Lockheed Martin podzielił się ze światem kilkoma teoretycznymi rozważaniami na temat przyszłego amerykańskiego myśliwca przewagi powietrznej. Podstawowe stwierdzenie brzmi: nie wolno sądzić, iż wysoka manewrowość nie będzie warunkiem koniecznym, mimo że rozwijająca się technologia rakietowa czyni manewrowe walki powietrzne mniej prawdopodobnymi.
Bob Ruszkowski – dyrektor do spraw zaawansowanych systemów przewagi powietrznej – powiedział, że Stany Zjednoczone muszą być przygotowane do walki z przeciwnikiem mającym przewagę liczebną, a pociski powietrze-powietrze mogą być zwalczone. – W sytuacji, w której może występować różnica w liczebności pomiędzy samolotami wrogimi i sojuszniczymi, mogą zaistnieć warunki do manewrowej walki powietrznej, a nawet jeśli będzie to sporadyczne, trzeba być do tego przygotowanym.

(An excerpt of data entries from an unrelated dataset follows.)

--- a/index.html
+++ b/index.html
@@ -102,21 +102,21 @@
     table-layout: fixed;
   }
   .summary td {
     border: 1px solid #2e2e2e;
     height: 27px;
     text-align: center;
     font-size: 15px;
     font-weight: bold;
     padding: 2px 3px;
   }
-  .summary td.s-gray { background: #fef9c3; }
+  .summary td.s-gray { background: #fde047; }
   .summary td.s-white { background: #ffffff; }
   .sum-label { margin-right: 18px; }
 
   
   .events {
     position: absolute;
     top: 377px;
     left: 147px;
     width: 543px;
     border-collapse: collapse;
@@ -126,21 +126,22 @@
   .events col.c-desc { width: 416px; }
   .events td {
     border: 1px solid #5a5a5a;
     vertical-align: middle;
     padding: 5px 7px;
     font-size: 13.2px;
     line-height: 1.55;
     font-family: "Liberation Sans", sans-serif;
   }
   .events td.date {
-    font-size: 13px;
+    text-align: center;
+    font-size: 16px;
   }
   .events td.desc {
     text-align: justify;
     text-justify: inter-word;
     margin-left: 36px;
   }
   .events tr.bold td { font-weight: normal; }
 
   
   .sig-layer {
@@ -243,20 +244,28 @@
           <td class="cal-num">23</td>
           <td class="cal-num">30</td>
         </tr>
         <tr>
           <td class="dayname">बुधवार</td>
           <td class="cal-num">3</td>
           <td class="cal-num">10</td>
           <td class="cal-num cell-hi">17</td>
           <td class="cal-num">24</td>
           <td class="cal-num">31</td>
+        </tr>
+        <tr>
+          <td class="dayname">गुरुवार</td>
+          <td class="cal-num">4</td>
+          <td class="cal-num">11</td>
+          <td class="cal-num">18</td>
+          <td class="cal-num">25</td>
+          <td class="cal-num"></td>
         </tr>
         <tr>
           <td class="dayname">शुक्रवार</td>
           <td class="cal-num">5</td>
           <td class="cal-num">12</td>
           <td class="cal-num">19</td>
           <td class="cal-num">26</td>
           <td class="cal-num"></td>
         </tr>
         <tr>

Albo może powstać sytuacja, w której rakiety dalekiego zasięgu zostaną zneutralizowane przez technologie, które dzisiaj jeszcze uważamy za nieefektywne – powiedział Ruszkowski.
Z drugiej strony waszyngtoński think tank Center for Strategic and Budgetary Assessments stwierdził w raporcie, że szybkość i zwrotność nie powinny automatycznie być uważane za jedne z głównych cech nowego myśliwca i można z nich zrezygnować na rzecz większego udźwigu i zasięgu. Skuteczność bojowa dużego samolotu może być taka sama lub nawet wyższa w porównaniu do tradycyjnych myśliwców. Autor raportu powiedział: – Jesteśmy w odpowiednim momencie, żeby myśleć długookresowo na temat tego, jakie charakterystyki powinna mieć nowa platforma. Nie przesądzajmy że musi być szybka i zwrotna.
Bob Ruszkowski zgadza się, że duża platforma może być preferowana w przyszłości, ale jest za wcześnie by o tym przesądzać. – Nie wierzę, ze ktokolwiek jest w stanie już określić te parametry – powiedział i przywołał przykład F-4 Phantomów II, które początkowo produkowano bez działek pokładowych, ale doświadczenia z wojny wietnamskiej wymusiły dodanie tego uzbrojenia, ponieważ ówczesne rakiety powietrze-powietrze okazały się mniej efektywne, niż zakładano.
Lockheed Martin pracuje nad myśliwcem szóstej generacji od 2009 roku i rozgląda się za technologiami, w które warto zainwestować. Za kluczowe uznaje się bezpieczną łączność satelitarną i uzbrojenie nowej generacji, które zdeterminuje wygląd samolotu. Z tego powodu firma inwestuje w uzbrojenie hipersoniczne i laserowe. W ubiegłym roku Lockheed zaprezentował podwieszaną na belce wieżyczkę dla broni laserowej i przeprowadził osiem lotów testowych (zobacz też: ATHENA zatrzymała ciężarówkę). Innymi obszarami zainteresowań są napędy, materiały i czujniki potrzebne do opracowania odpalanej w powietrzu rakiety hipersonicznej, która mogłaby znaleźć zastosowanie nie tylko w przyszłych, ale również w obecnych samolotach.
US Navy zamierza zacząć zastępować swoje F/A-18 w końcu lat dwudziestych, a USAF chce opracować myśliwiec szóstej generacji w ramach inicjatywy Przewagi Powietrznej 2030. Wśród poruszanych zagadnień nie pojawiła się kwestia załogi nowego samolotu, a jak wiemy, US Navy optuje za bezzałogowcem, a USAF chce mieć na pokładzie pilota.